- **WHAT IS NEEDED**:
The data below is to be transcribed word for word; pictures are to be excluded.

START DATA FOR THIS EXERCISE

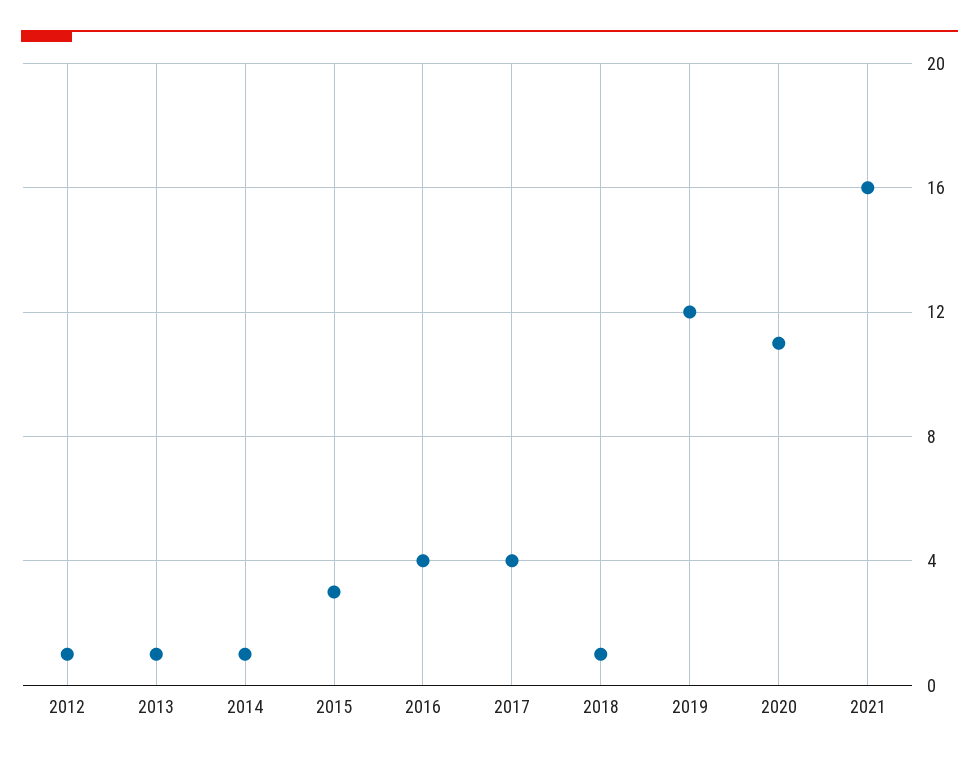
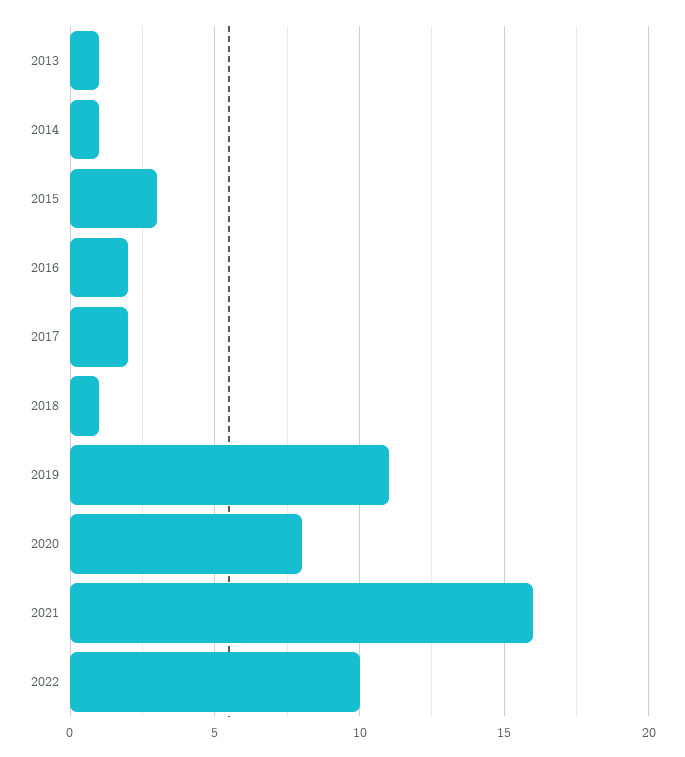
2012: 1 -> none
2016: 4 -> 2
2017: 4 -> 2
2019: 12 -> 11
2020: 11 -> 8
2022: none -> 10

END DATA FOR THIS EXERCISE

- **YOUR SOLUTION**:
2012: 1 -> none
2016: 4 -> 2
2017: 4 -> 2
2019: 12 -> 11
2020: 11 -> 8
2022: none -> 10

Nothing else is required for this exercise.